§ **TASK DETAILS**: Below are lines of data; restate word for word those running from the line containing "[825,386,886,405] (MVC) ->" to the line containing "[163,686,175,700] 2 -> [186,781,205,796] 2.", inclusive, and no others.

§ **DATA FOR THIS TASK**:
*-*-*
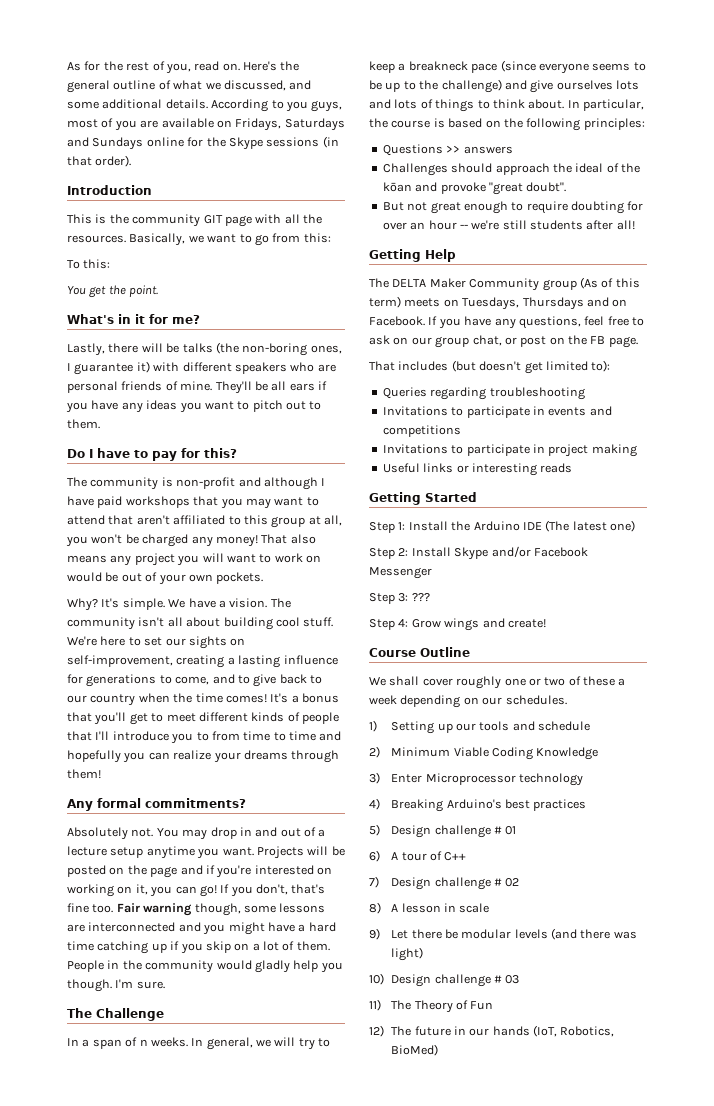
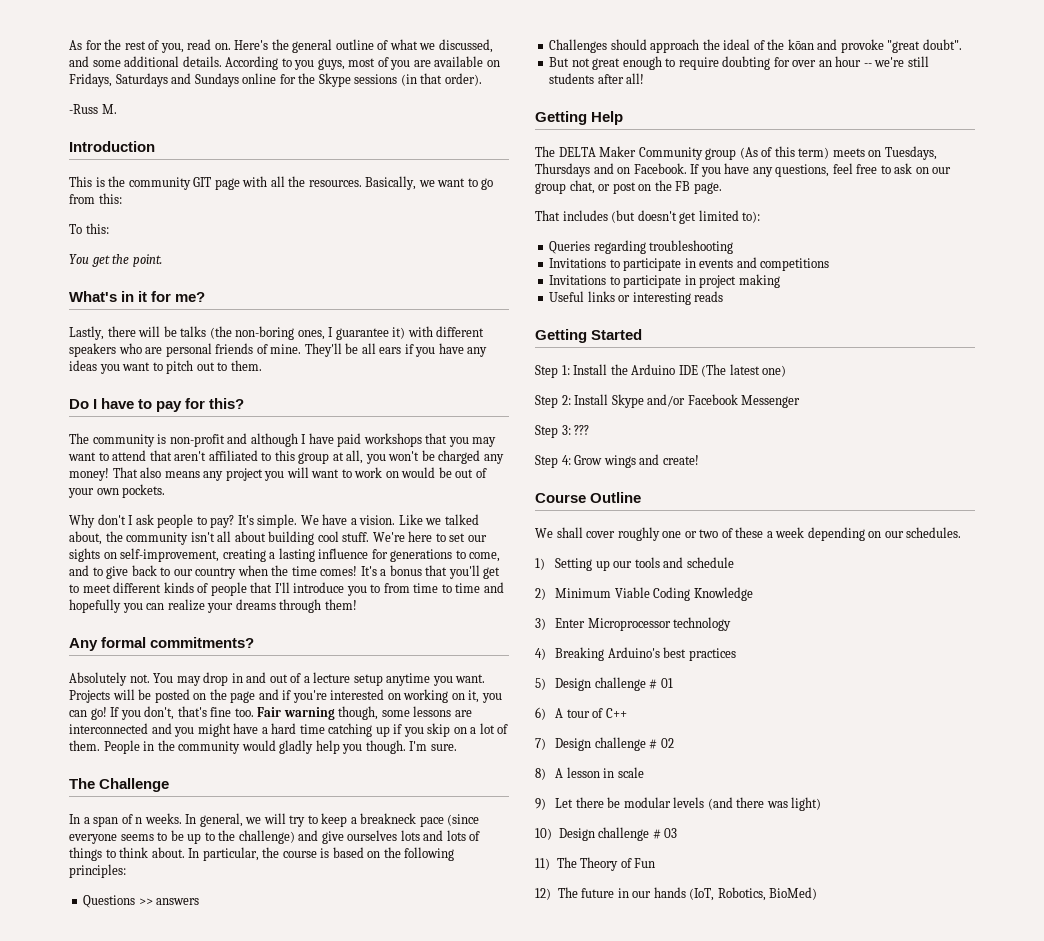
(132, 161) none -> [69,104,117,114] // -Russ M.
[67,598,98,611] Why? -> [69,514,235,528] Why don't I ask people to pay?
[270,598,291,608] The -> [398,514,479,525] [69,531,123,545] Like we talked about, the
*-*-*
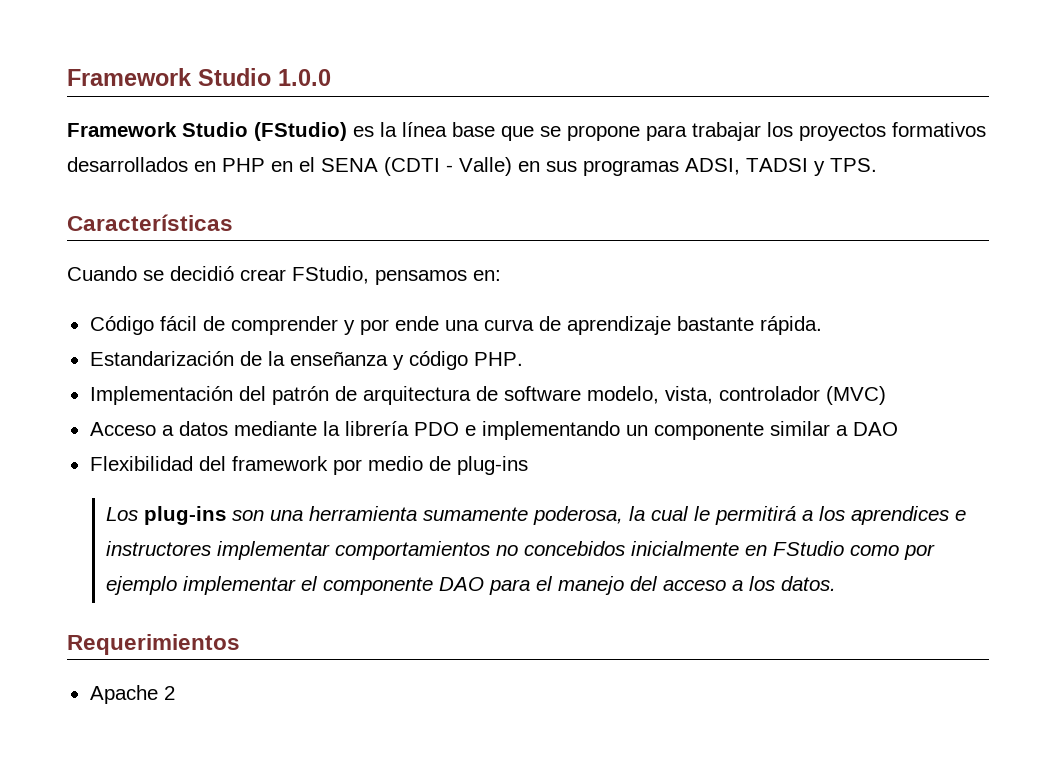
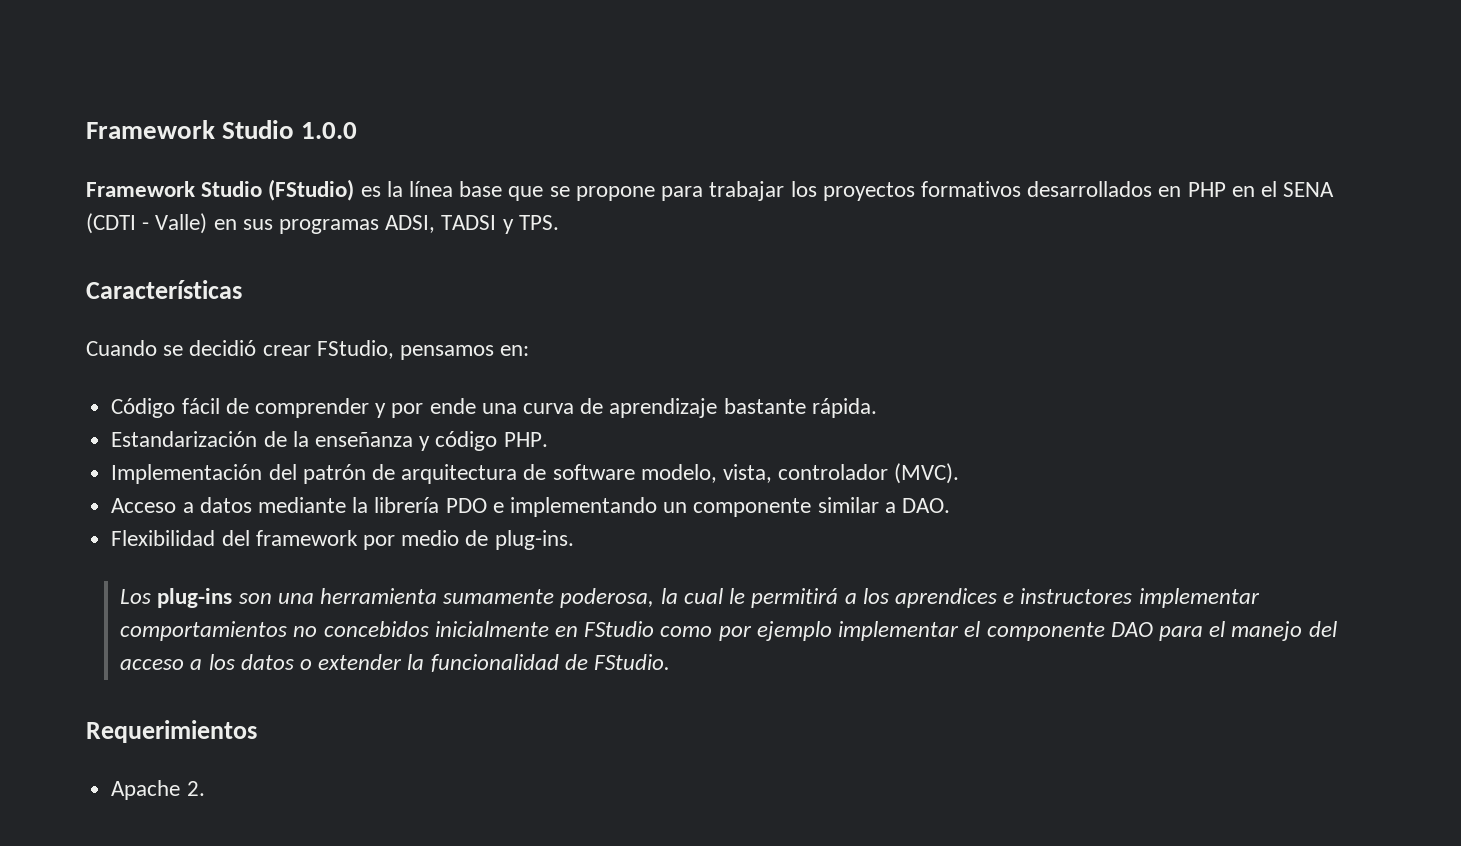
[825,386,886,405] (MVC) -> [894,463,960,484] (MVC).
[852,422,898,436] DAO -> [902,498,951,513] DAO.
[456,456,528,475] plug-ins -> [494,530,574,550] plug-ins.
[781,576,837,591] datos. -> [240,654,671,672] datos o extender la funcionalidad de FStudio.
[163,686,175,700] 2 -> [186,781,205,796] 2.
*-*-*
§ **ANSWER SPACE**:
[825,386,886,405] (MVC) -> [894,463,960,484] (MVC).
[852,422,898,436] DAO -> [902,498,951,513] DAO.
[456,456,528,475] plug-ins -> [494,530,574,550] plug-ins.
[781,576,837,591] datos. -> [240,654,671,672] datos o extender la funcionalidad de FStudio.
[163,686,175,700] 2 -> [186,781,205,796] 2.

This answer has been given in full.